Research to test the efficacy of fungicides in reducing FHB and DON levels in barley has been conducted using cultivars susceptible to FHB. Pederson and McMullen (1999) found that several fungicides, including tebuconazole, significantly reduced FHB severity and DON content of barley. However, the fungicides were not successful in reducing DON concentration to a level that would be acceptable to maltsters and brewers. Deoxynivalenol levels were high in all treatments and the most successful fungicide treatment only reduced DON content of barley to 17.2 mg kg^–1.

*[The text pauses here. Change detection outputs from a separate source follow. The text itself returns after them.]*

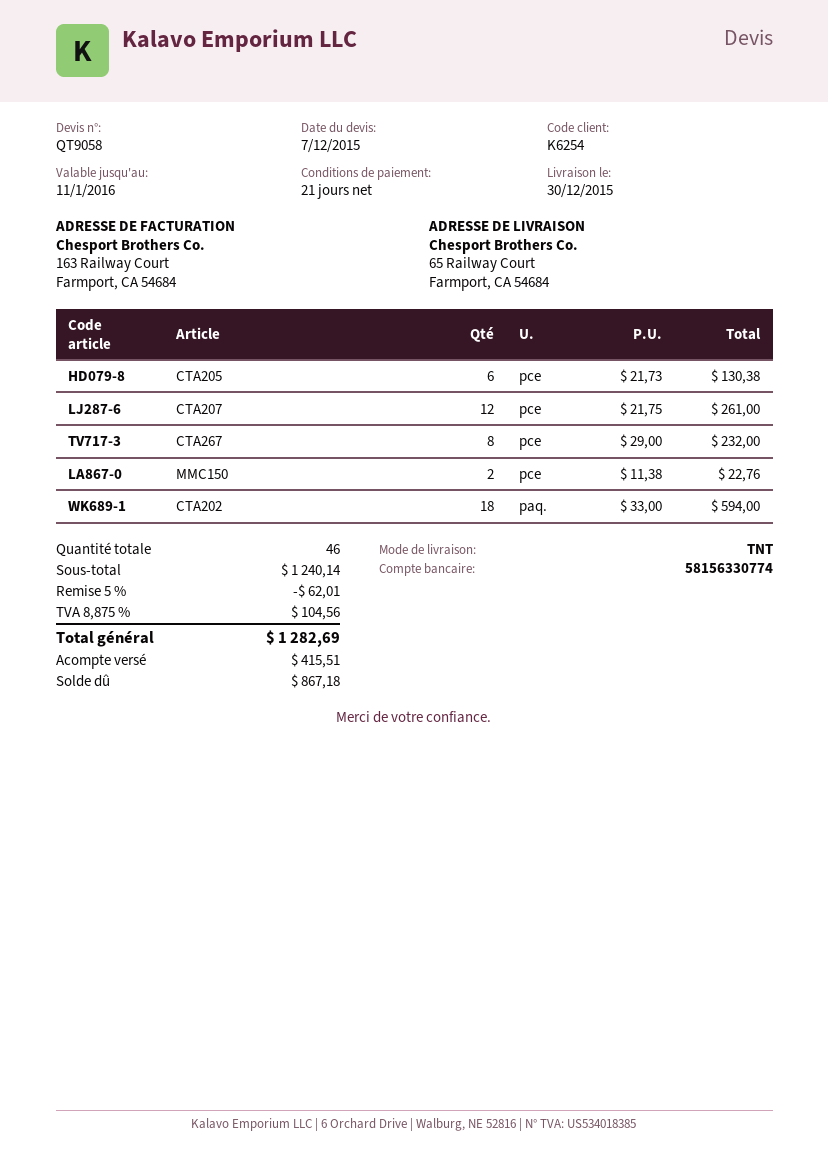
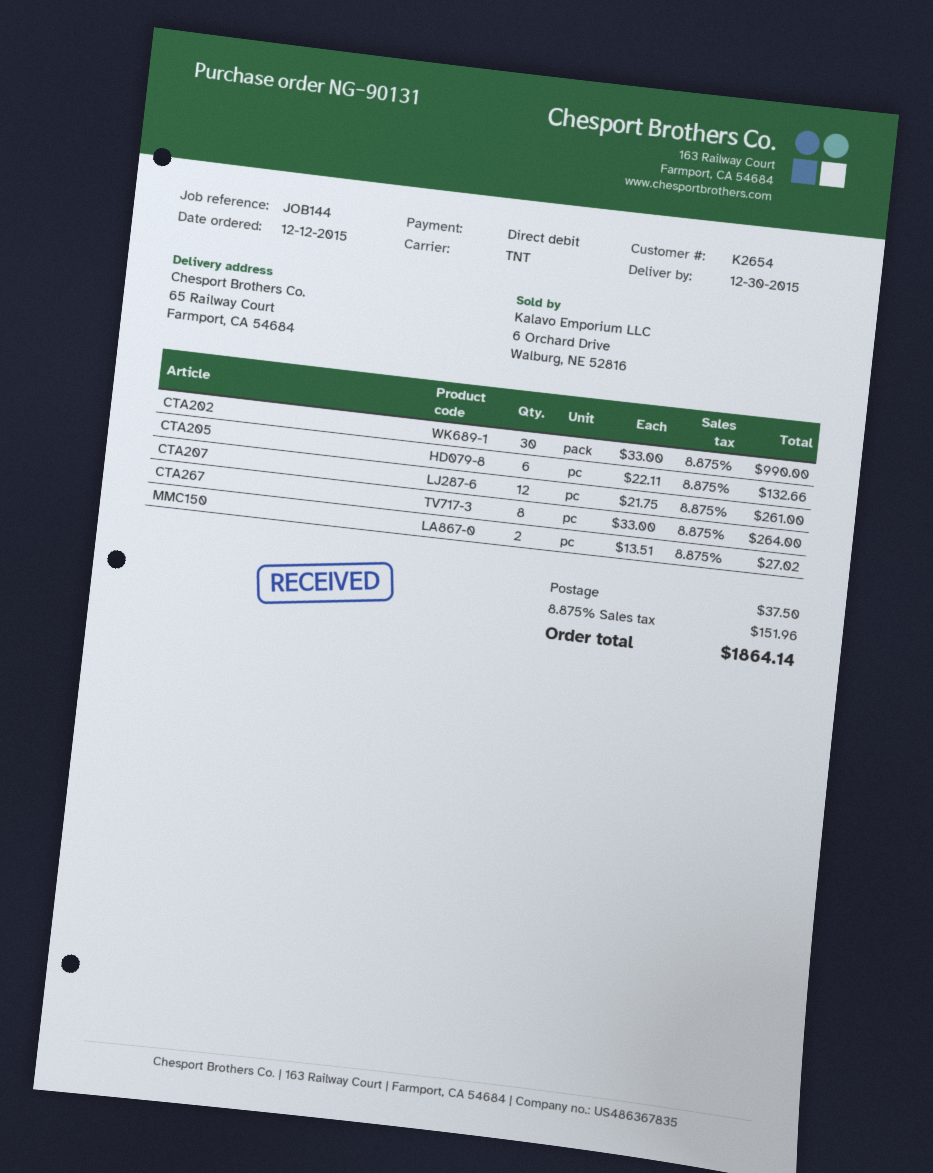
customer number: K6254 -> K2654
CTA205: 6 x 21.73 = 130.38 -> 6 x 22.11 = 132.66
CTA267: 8 x 29.00 = 232.00 -> 8 x 33.00 = 264.00
MMC150: 2 x 11.38 = 22.76 -> 2 x 13.51 = 27.02
CTA202: 18 x 33.00 = 594.00 -> 30 x 33.00 = 990.00
discount: 5% = 62.01 -> none
shipping: none -> 37.50
tax: 8.875% = 104.56 -> 8.875% = 151.96
total: 1282.69 -> 1864.14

Urrea et al. (2005) tested more than 30 barley accessions with the highest levels of FHB resistance. None of the accessions was immune to the disease and all accumulated excessive DON concentrations under severe disease conditions. During the next 5 to 10 yr, malting barley cultivars with improved FHB resistance will be released by breeding programs in the upper midwestern USA. These improved cultivars will be developed using the FHB-resistant accessions tested by Urrea et al. (2005); however, the genetic resistance incorporated into these cultivars will not be sufficient to prevent excessive DON concentrations in many environments. Growers will likely need to use an integrated approach that utilizes resistant cultivars, fungicides, and cultural control methods to increase their chance of producing barley that meets the specifications of the malting and brewing industries.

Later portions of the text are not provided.